Have you noticed that perfect pitch is like hallucinations? You hear that piano, violin, heels literally sing you "fa", "do", "re", "sol" etc. Yes, people, parrots. some computer programs and robots can produce this sounds but not a violin.And everything you have to do is to write down or tell what this hallucinations tell you. And it is always right. You do not have to think, compare the notes, just write down what you hear. Do you hear literally the names of notes, that are produced by musical instruments as I or not?


----------



## stevens (Jun 23, 2014)

Hm...dont know exactly what you mean by hallucinations here. For me its more like the natural ability to immediately recognize the taste of apples, oranges, bananas, etc. I dont *hear* the name of the fruits. - I never hear the name "banana" when i eat a banana and I never hear the name of a tone when I hear it


----------



## Guest (Nov 3, 2014)

Funny story: I don't have perfect pitch. I have an exceptional memory though, so here's how I do it:

If I hear a note or interval and I decide to identify it, I go through this process in a few seconds: 1) think of a song I've heard a million times that I know uses that note or that interval. 2) play the measure/bar/song in my head. 3) compare.
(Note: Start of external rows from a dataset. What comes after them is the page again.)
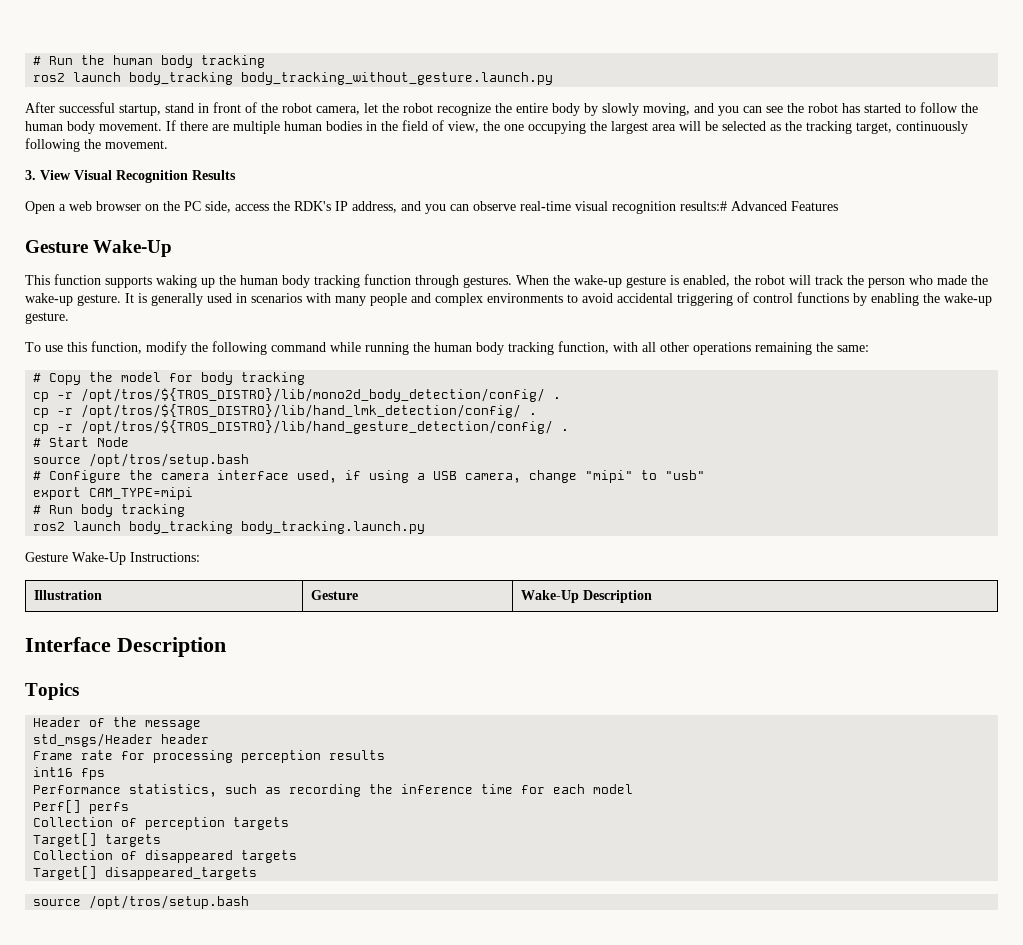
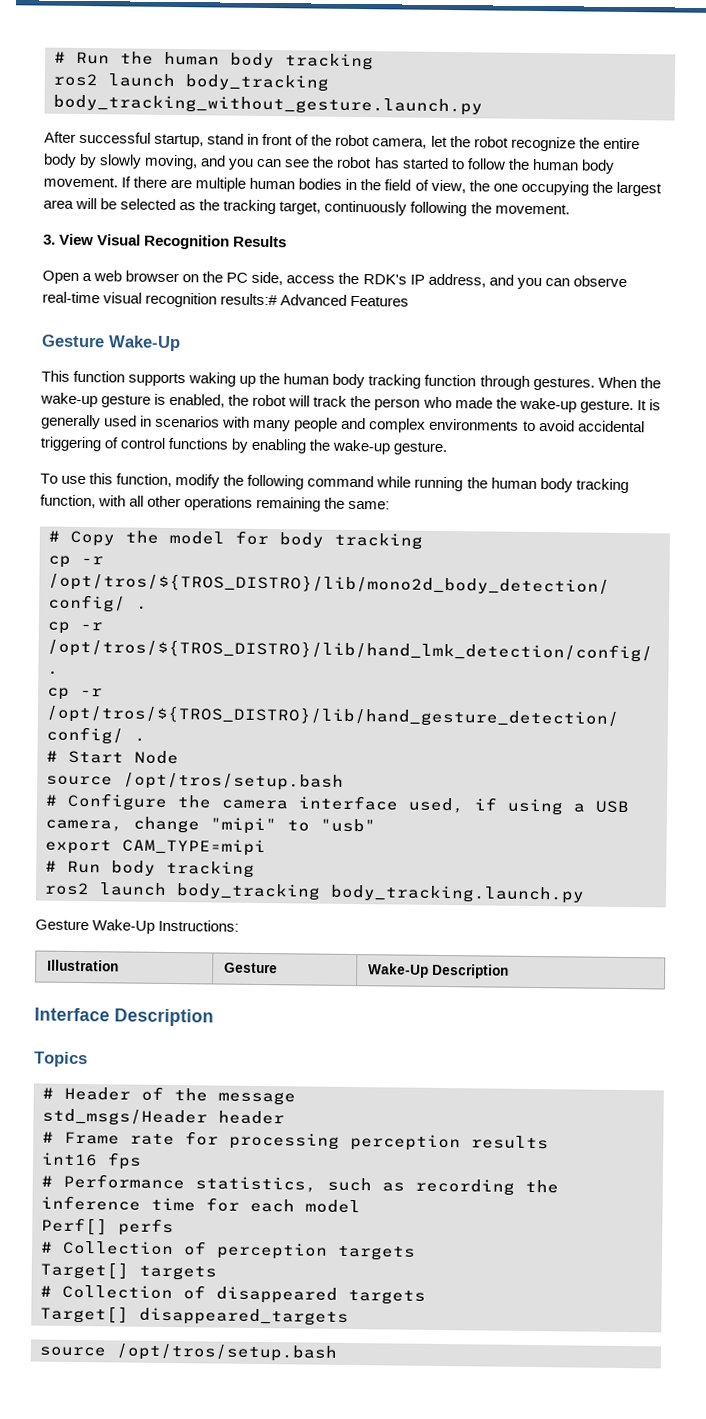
- Header of the message
+ # Header of the message
- Frame rate for processing perception results
+ # Frame rate for processing perception results
- Performance statistics, such as recording the inference time for each model
+ # Performance statistics, such as recording the inference time for each model
- Collection of perception targets
+ # Collection of perception targets
- Collection of disappeared targets
+ # Collection of disappeared targets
So I hear a note that sounds suspiciously like a D or E or something but I actually have no clue because I don't have perfect pitch, then I put "Smoke On The Water" on my mental iPod. If the "E" in my head matches whatever I'm trying to identify, well I'd guess it's an "E".


----------



## hpowders (Dec 23, 2013)

I think attempting to acquire perfect pitch when you don't have it is like attempting to play golf like Phil Mickelson when you are a 20 handicap.
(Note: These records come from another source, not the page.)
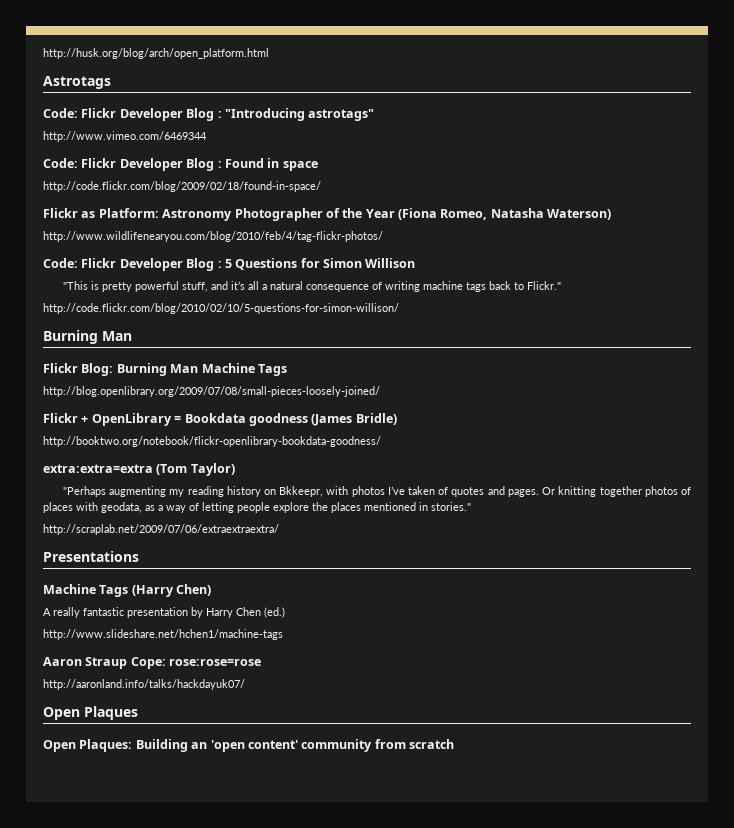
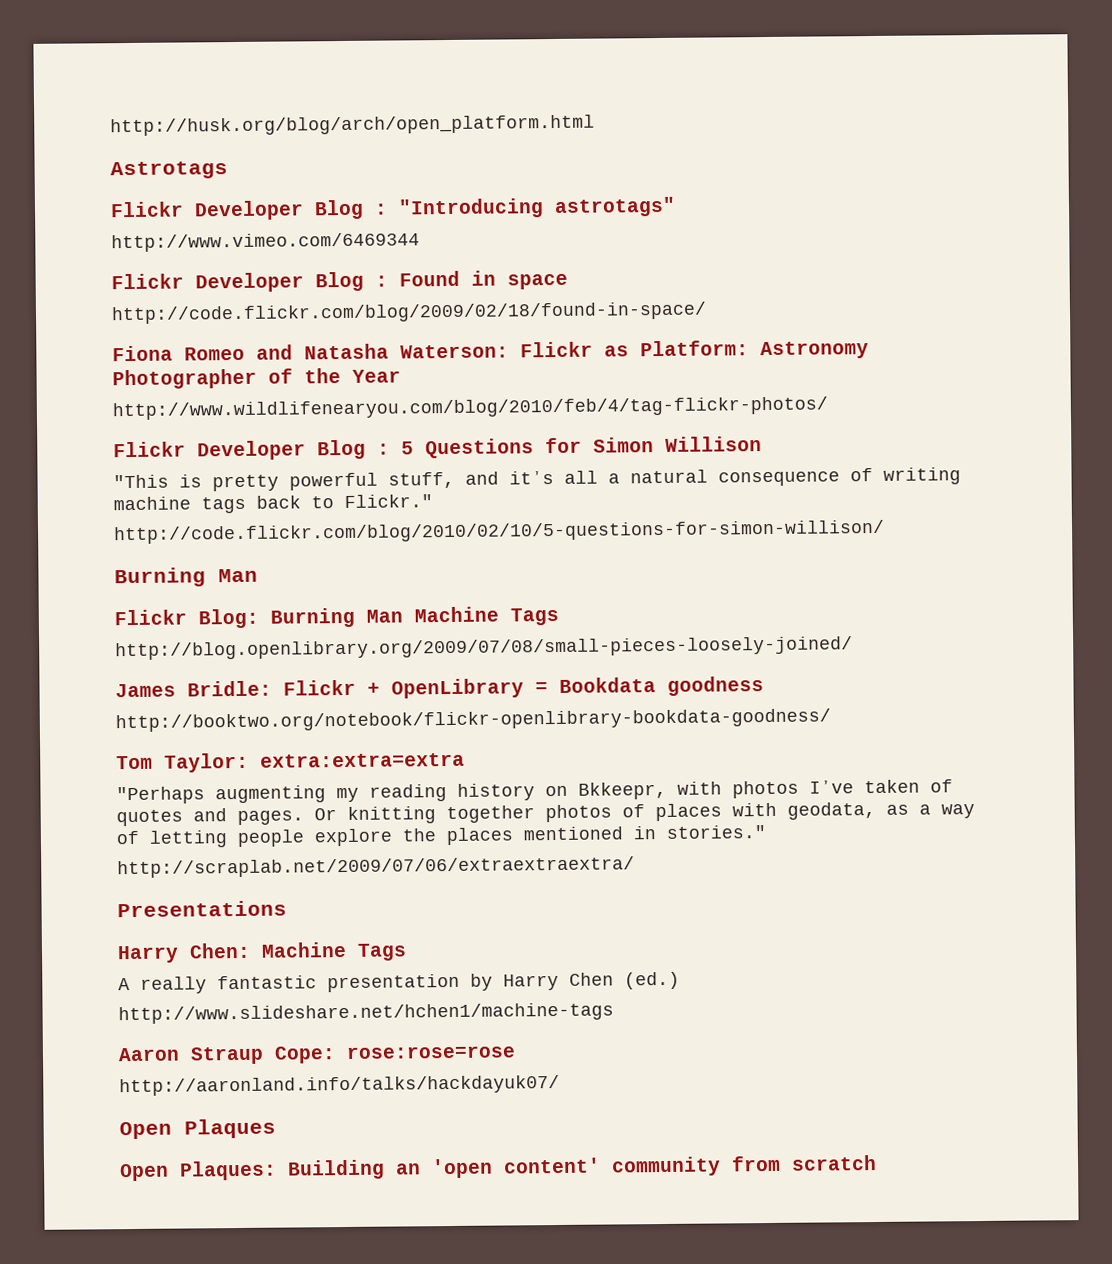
- Code: Flickr Developer Blog : "Introducing astrotags"
+ Flickr Developer Blog : "Introducing astrotags"
- Code: Flickr Developer Blog : Found in space
+ Flickr Developer Blog : Found in space
- Flickr as Platform: Astronomy Photographer of the Year (Fiona Romeo, Natasha Waterson)
+ Fiona Romeo and Natasha Waterson: Flickr as Platform: Astronomy Photographer of the Year
- Code: Flickr Developer Blog : 5 Questions for Simon Willison
+ Flickr Developer Blog : 5 Questions for Simon Willison
- Flickr + OpenLibrary = Bookdata goodness (James Bridle)
+ James Bridle: Flickr + OpenLibrary = Bookdata goodness
- extra:extra=extra (Tom Taylor)
+ Tom Taylor: extra:extra=extra
- Machine Tags (Harry Chen)
+ Harry Chen: Machine Tags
If you already have it, what's there to develop?


----------



## millionrainbows (Jun 23, 2012)

I have perfect pitch, but only when I'm in Wal-Mart. The flourescent lights buzz at 60 Hz (Bb), so I am able to reference any note.


----------



## stevens (Jun 23, 2014)

millionrainbows said:


> I have perfect pitch, but only when I'm in Wal-Mart. The flourescent lights buzz at 60 Hz (Bb), so I am able to reference any note.


-I have a friend who can tune his violin using his tinnitus.


----------



## MoonlightSonata (Mar 29, 2014)

arcaneholocaust said:


> Funny story: I don't have perfect pitch. I have an exceptional memory though, so here's how I do it:
> 
> If I hear a note or interval and I decide to identify it, I go through this process in a few seconds: 1) think of a song I've heard a million times that I know uses that note or that interval. 2) play the measure/bar/song in my head. 3) compare.
> 
> So I hear a note that sounds suspiciously like a D or E or something but I actually have no clue because I don't have perfect pitch, then I put "Smoke On The Water" on my mental iPod. If the "E" in my head matches whatever I'm trying to identify, well I'd guess it's an "E".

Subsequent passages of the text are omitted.